Tasman Sea—a section of the south-western Pacific Ocean, between the south-eastern coast of Australia and Tasmania on the west and New Zealand on the east; it merges with the Coral Sea to the north and encloses a body of water about 2250km wide and 2,300,000sq km in area. At its widest point, between Sydney and the North Island of New Zealand, the Tasman Sea extends for about 2250km. The sea was named for the Dutch navigator Abel Tasman, who navigated it in 1642. Its New Zealand and Australian shorelines were explored in the 1770s by the British mariner Captain James Cook and others. With maximum depth exceeding 5200m, the seafloor's most distinctive feature is the Tasman Basin.

Tasman's Inn—(hist.) originally the commissariat store for the Norfolk Bay convict settlement. Provisions were landed at the Taranna jetty, after having been pushed along the wooden railway to Long Bay. When Port Arthur closed down in 1877, the storehouse became the Tasman Hotel (the only hotel on Tasman Peninsula). In 1913 it was converted to a combination guesthouse and post office.

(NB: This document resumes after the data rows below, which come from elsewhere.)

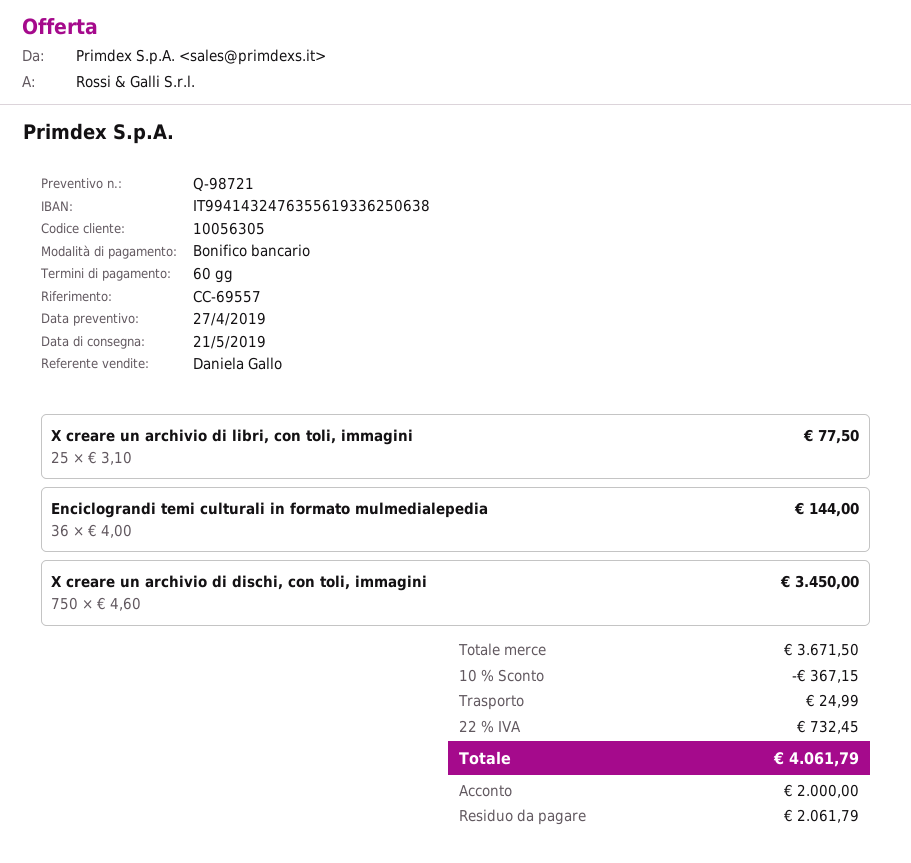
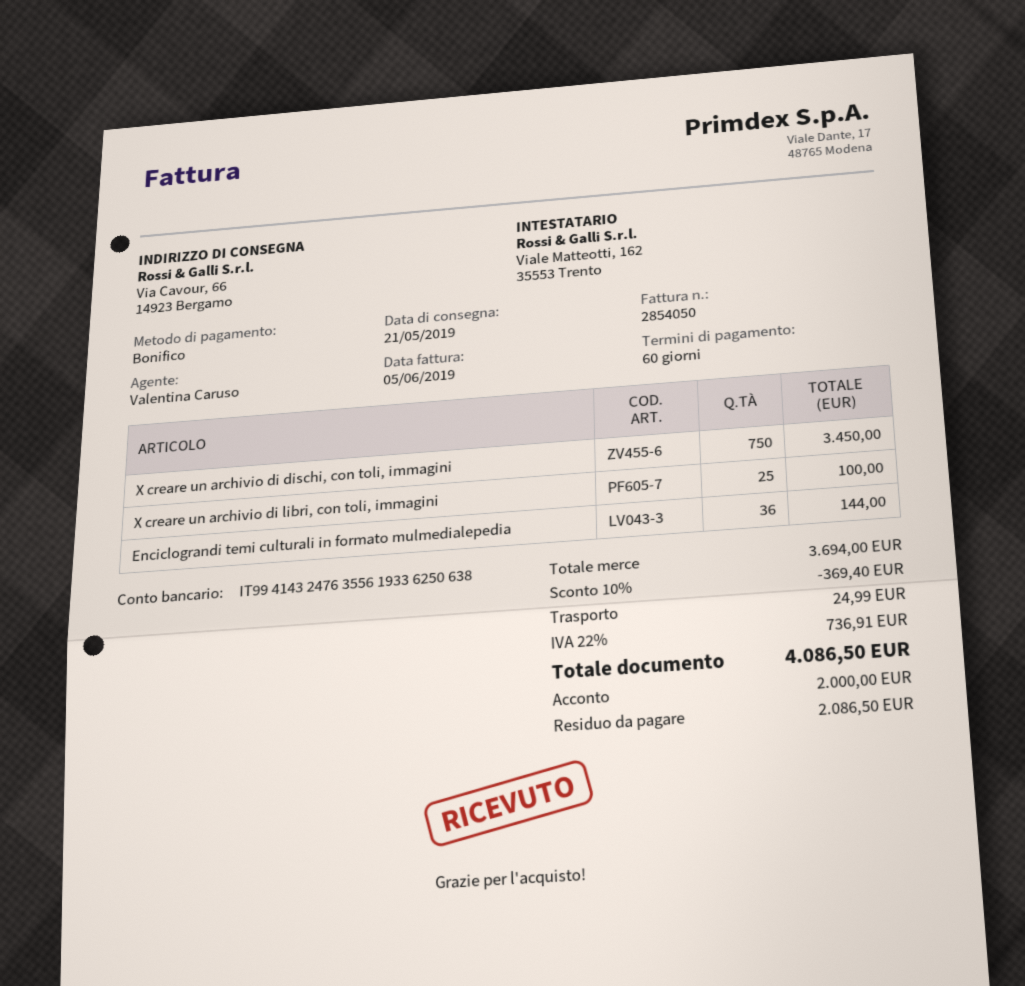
sales rep: Daniela Gallo -> Valentina Caruso
X creare un archivio di libri, con toli, immagini: 25 for 77.50 -> 25 for 100.00
subtotal: 3671.50 -> 3694.00
discount: 10% = 367.15 -> 10% = 369.40
tax: 22% = 732.45 -> 22% = 736.91
total: 4061.79 -> 4086.50
balance: 2061.79 -> 2086.50

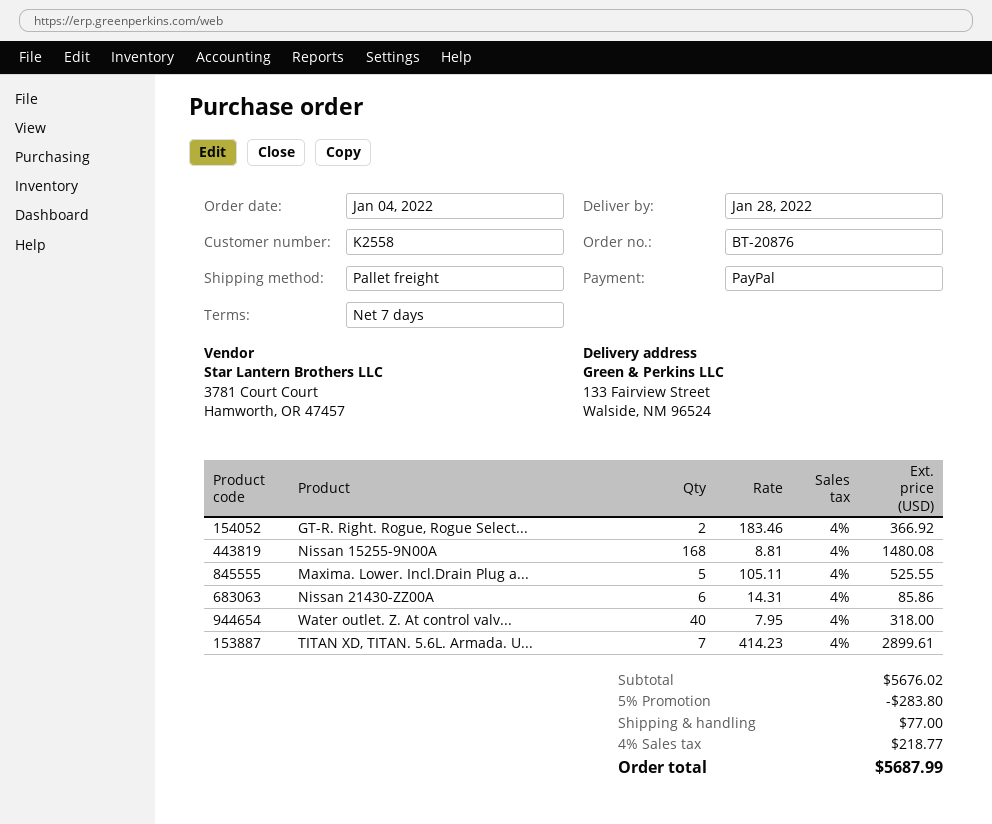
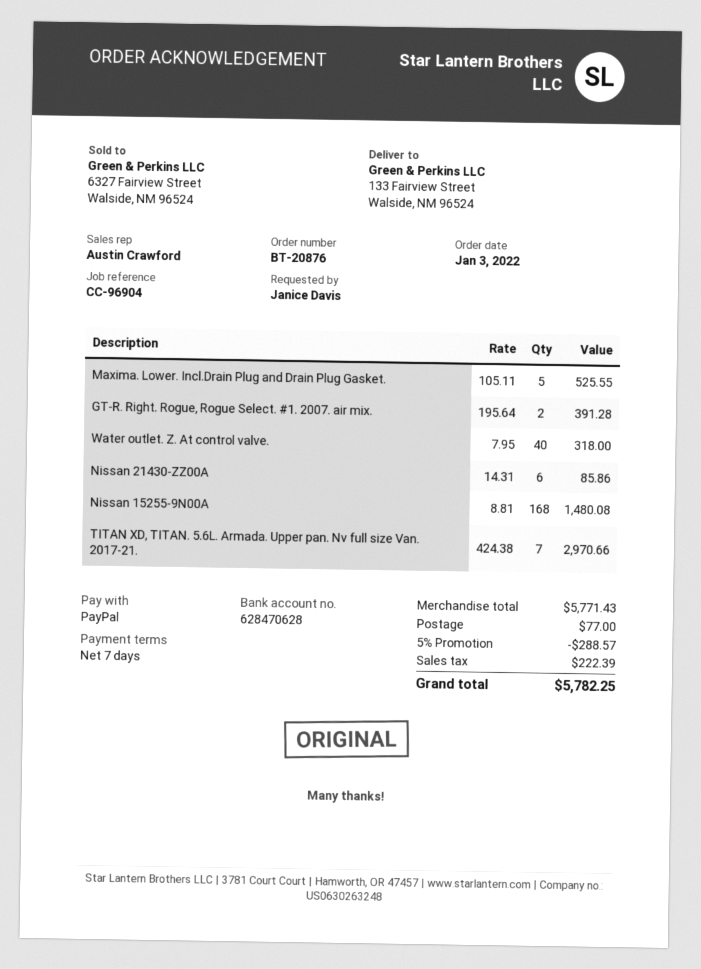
order date: 2022-01-04 -> 2022-01-03
GT-R. Right. Rogue, Rogue Select...: 2 x 183.46 = 366.92 -> 2 x 195.64 = 391.28
TITAN XD, TITAN. 5.6L. Armada. U...: 7 x 414.23 = 2899.61 -> 7 x 424.38 = 2970.66
subtotal: 5676.02 -> 5771.43
discount: 5% = 283.80 -> 5% = 288.57
tax: 218.77 -> 222.39
total: 5687.99 -> 5782.25

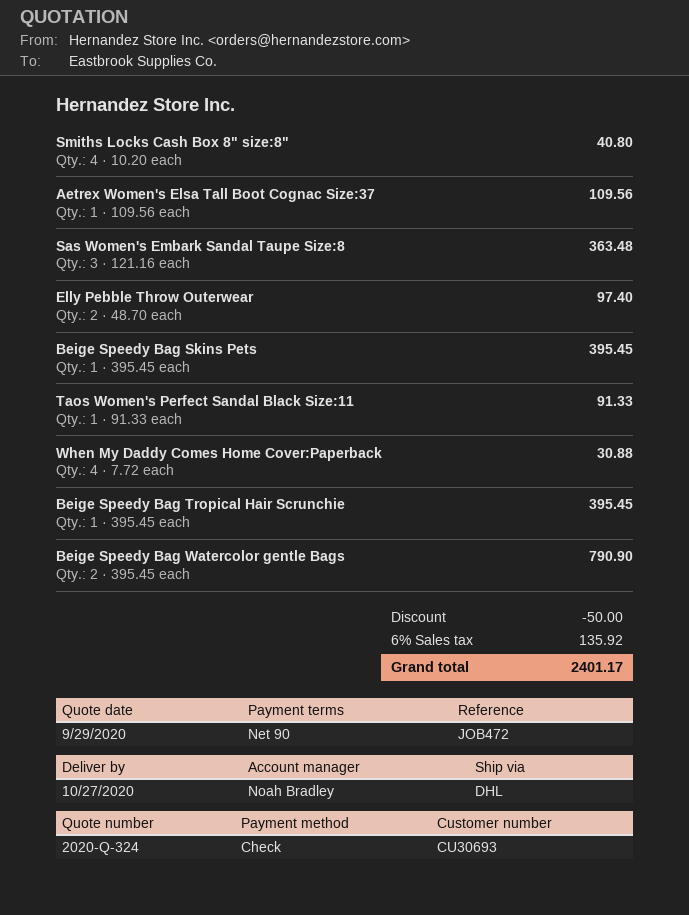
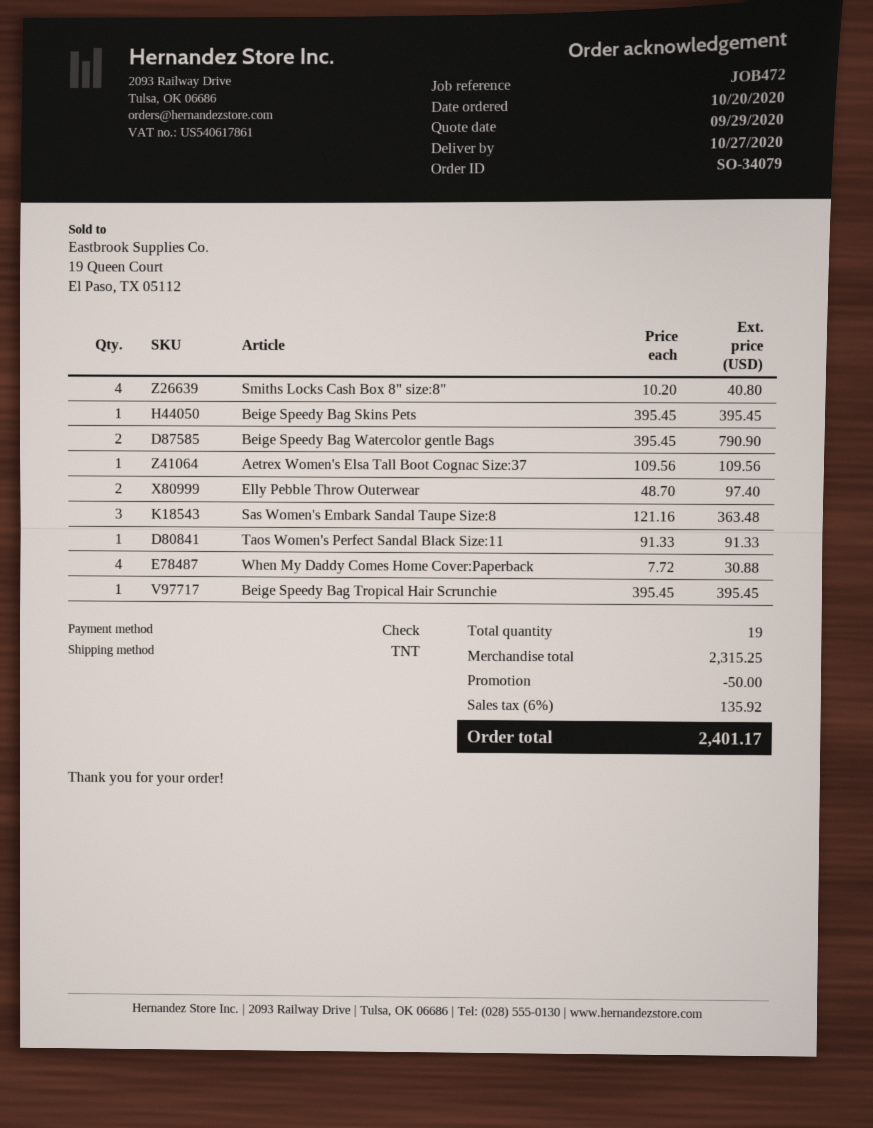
shipping method: DHL -> TNT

Tasmania—an island separated from mainland Australia by the 240km stretch of Bass Strait. The ragged and deeply indented coastline is very distinct, a result of ancient rises in sea level which drowned the lower reaches of the Derwent and Huon rivers. In places, steep-walled cliffs expose erosion-resistant dolerite columns. Numerous sharply angular islands have been formed, notably the large, tenuously connected Tasman Peninsula to the east, Maria Island with its wafer thin sand isthmus to the north and, similarly, the elongated Bruny Island to the south-west, adjacent to the Huon River. In many places, particularly along the west coast, the coastline rises sharply to nearby uplands of more than 1500 meters. Features of the uplands are their stepped appearance and rounded summits, caused mainly by glaciation. As one of the last land masses to break away from the Gondwana super continent, Tasmania's geology bears a strong similarity to geological formations found in Antarctica. The fossilised remains of plant species now unique and endemic to Tasmania, can be found in Antarctica. Typical of these is the Antarctic beech, still found in the temperate rainforests of Tasmania, as well as other species such as tree ferns, myrtle and Huon pine. Matthew Flinders and George Bass sailed around Tasmania in 1798, proving it to be an island. Britain sent convicts to Tasmania—then still known as Van Diemen’s Land—as early as 1804. The first shipment arrived with soldiers and free settlers in Sullivans Cove (Hobart). During the next 30 years convict stations were established at Sarah Island, Maria Island, Port Arthur and many other places. Tasmania is located to the south-east of mainland Australia.